I fell completely, madly, hopelessly in love today. I’d met him before, briefly, a couple of years ago, and while mildly taken with him then, it was nothing compared to what I experienced today. A drop in the ocean. A grain of rice in a paddy field. A grape in a vineyard. Today, I fell hook, line, and sinker.
He’s cute. He’s blonde. He’s constantly smiling. And he’s two.
I can’t say that I miss not having kids. Occasionally – very, very occasionally – I wonder what it might have been like. But it’s a fleeting thought, one that doesn’t last very long. It didn’t happen. End of. I’m a firm believer in what’s for you not passing you and being a mum obviously wasn’t for me. Given that my levels of patience are questionable at the best of times, it’s probably best that way. I have no regrets.
But this little man is adorable. And he has Down Syndrome. He’s not a Down Syndrome child – he’s a child who happens to have Down Syndrome. And that’s not just semantics. Down Syndrome is a genetic condition caused by the presence of an extra chromosome and this third copy of the twenty-first chromosome has an amazing effect on the world. Some it repels, most it draws closer.
Many years ago, in Alaska, a friend of mine whose son has Down Syndrome, was telling me how another parent of a child with DS had asked her if there were ever times when she wished her son was normal. Why, she answered, somewhat surprised, sure he if was ‘normal’ as you say, he’d be someone else.
Today I got to experience those amazing eyes, that infectious laugh … and the hugs. And the uncomplicated, unadulterated joy of being. And for a short while, I managed to be completely present.
Last night, in Belfast, I listened to Eckhart Tolle, a German-born Canadian resident who has been lauded as the ‘most spiritually influential person in the world’. I read his book – The Power of Now – many years ago and have recommended it or given it as a gift to friends over the years. And while I liked his message, I never really took to him. Quite irrationally, I never really liked him. But today I do.
Far from being the tall, ramrod straight, officious, imperious German I had imagined, he’s a short, hunched, lovable chap with a mischievious glint in his eye. He sat on stage looking strangely like a cheeky schoolboy who knew something none of the rest of us had yet grasped. And over the course of 90 minutes or so, he let us in to the secret.

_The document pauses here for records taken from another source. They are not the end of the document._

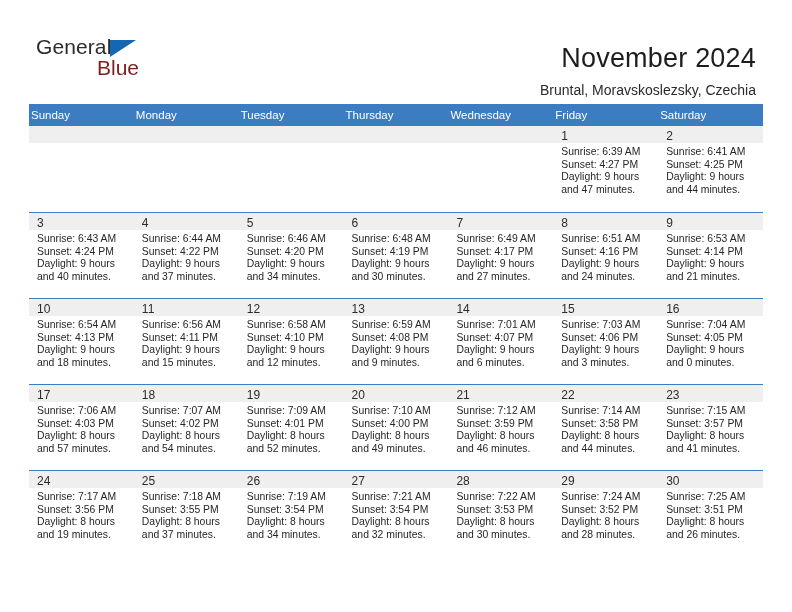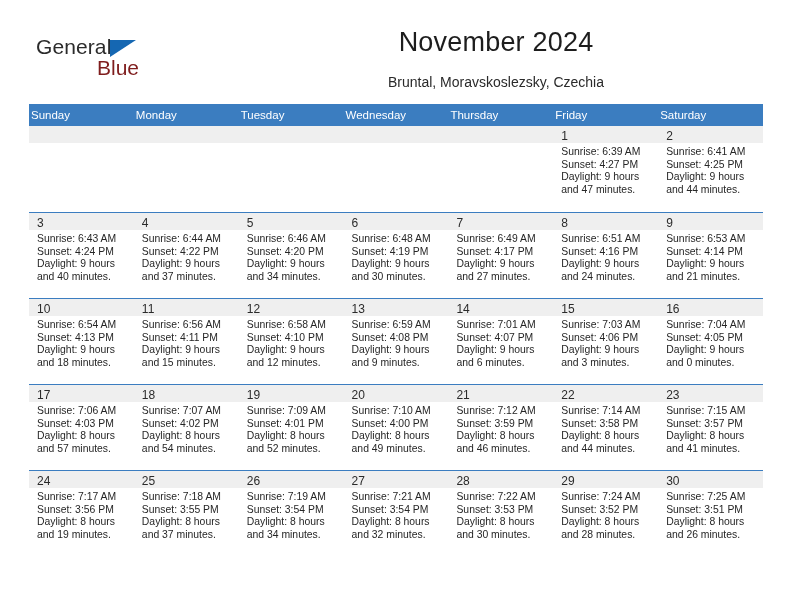"November 2024" .title-block { text-align: center -> right; top: 26px -> 42px }
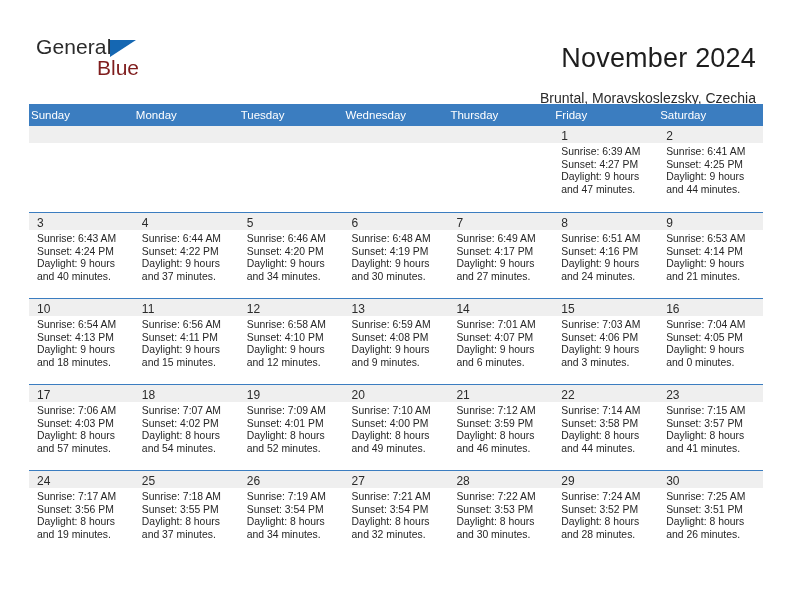"Bruntal, Moravskoslezsky, Czechia" .cal-subtitle { margin-top: 16px -> 8px }
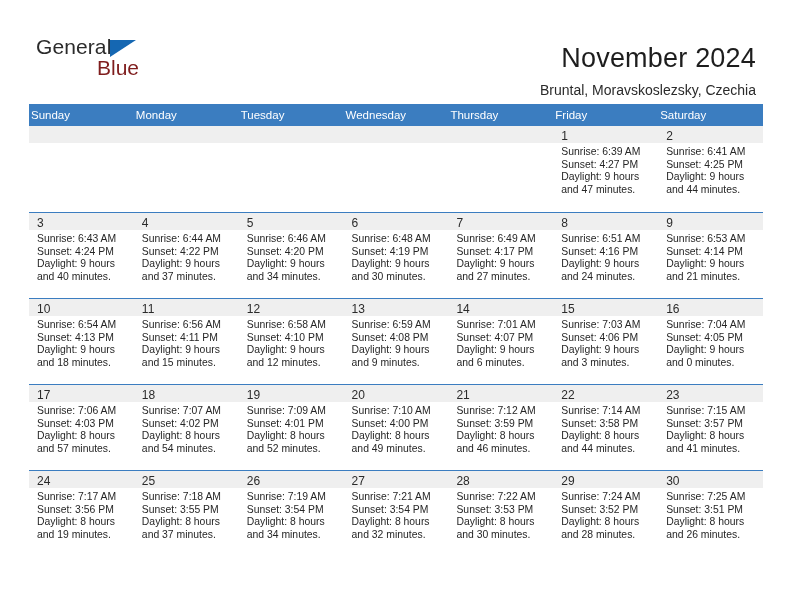"Wednesday" div.dow-cell { order: before "Thursday" -> after "Thursday" }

He talked to us about egos. About how our mental commentaries turn neutral situations into marked unhappiness. About how we merge reality with a fictional image of life that we make available to others via social media. He talked about our thought-burdened sense of identity. About the illusion we have that in order to hold our life together, we have to think about it all the time. About how our thought forms give us our sense of self.
And he told us of the gap that exists between two thoughts – the space where one thought finishes and another has yet to start. That stillness. That awareness. That presence. And he said that if we looked into the eyes of a baby, we could see how they look at us without thinking about how much they like or dislike us, about how our glasses look, or how many wrinkles we have. They have yet to form thoughts so they look and they see and they’re in the moment, in the now. [And if we didn’t have a baby to hand, we could do the same with a dog.]
And today, when I was enjoying the hugs and the smiles and the love from this little miracle, I finally got what Tolle was on about. Today, when we were out and about, everywhere Finn went he radiated joy. He lit up the restaurant. Random strangers drawn to him came over to say hi. People passing us in the village turned to smile. It was magnetic. And for a while, as people engaged with him, they were present, completely present. It was quite something to behold.
This week, I’m grateful to a two-year-old for the laughs, and the smiles, and the unconditional love. And for teaching me how to be present.